In March, the gap between premium hard coking coal prices FOB Australia benchmark and the CFR China price for the similar grade touched $200/mt in the middle of the month, when the ex-Australia FOB price surged to $670/mt FOB. Even despite some retreat in FOB prices by the end of March, this gap is still big - ex-Australia prices are $60-100/mt higher as the tradable level for Chinese customers is hardly above $440/mt CFR for premium hard coking coal. The Chinese domestic coking coal market has softened recently as Tangshan has entered a temporary lockdown to control the surging number of Covid-19 cases.

As a result, in March BOF steel raw material costs in China rose by $15/mt to $630/mt, SteelOrbis estimates. The Chinese hot-rolled coil (HRC) production cost from BOF steel in March increased by $25/mt to $780/mt on ex-works basis ($755/mt in February). Over the same period, average monthly HRC export prices from China rose by almost $50/mt to $860/mt FOB. Higher rates of growth for steel product prices than for raw material prices were reflected by a 40 percent rise in the Chinese HRC margin over the month. In March, the profitability of Chinese HRC exporters increased by $20/mt and amounted to about $70-75/mt, SteelOrbis estimates.
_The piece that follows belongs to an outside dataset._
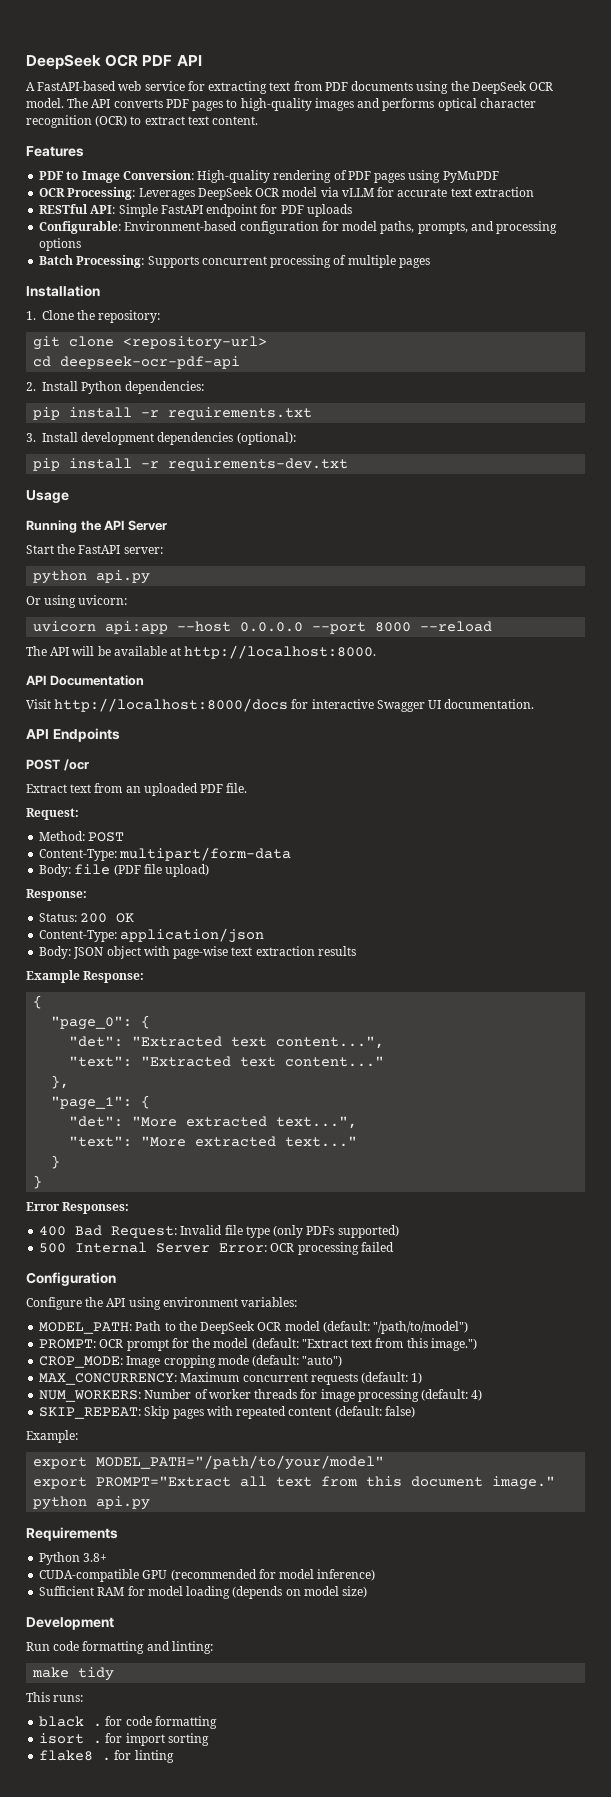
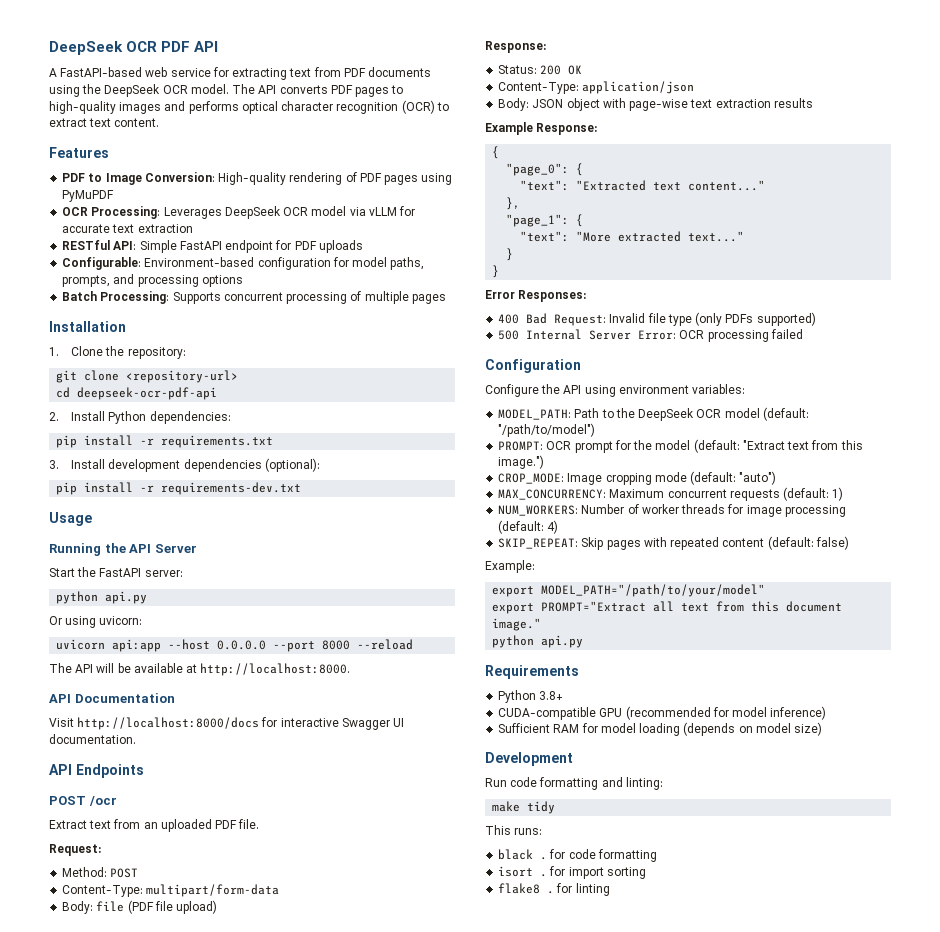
- "det": "Extracted text content...",
- "det": "More extracted text...",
Chinese HRC (BOF steel) export margin, FOB basis

Apart from the increased exports of HRC to Turkey and the MENA region, China started slab exports due to even higher profitability, mainly to Europe. EU mills have been active in Chinese slab purchases, since they need to replace missing volumes, mainly ex-Ukraine tonnages. FOB deal prices for Chinese slabs ranged mainly at $840-860/mt FOB in March, with most deals at the higher end of the range. Though the freight from China to Europe is above $150/mt, prices have been competitive and in total Chinese mills managed to sell at least 300,000 mt of slabs to Europe in March. Despite very high freight costs, ex-China slab prices are competitive in Europe, while negotiations for ex-Russia slabs have not been heard, even despite the absence of an official ban on semis imports to Europe from the country, while prices for slabs from other Asian suppliers like Indonesia and India were higher.

The Chinese slab production cost from BOF steel in March increased by $20/mt to $725/mt on ex-works basis ($705/mt in February).

Chinese slab (BOF steel) production cost, including delivery to ports

The slab margin per ton for Chinese producers in March amounted to about $110-120/mt, which is significantly higher than the profit margin for hot-rolled coil. Due to strong demand, the slab price in China is now almost equal to the HRC price. It is now more profitable for Chinese producers to sell slab, which some plants do. But given the rather low demand in the domestic market, we should expect an increase in exports from China in the coming months for all flat product positions. This is especially true for the European and Middle Eastern markets due to the tangible supply shortage.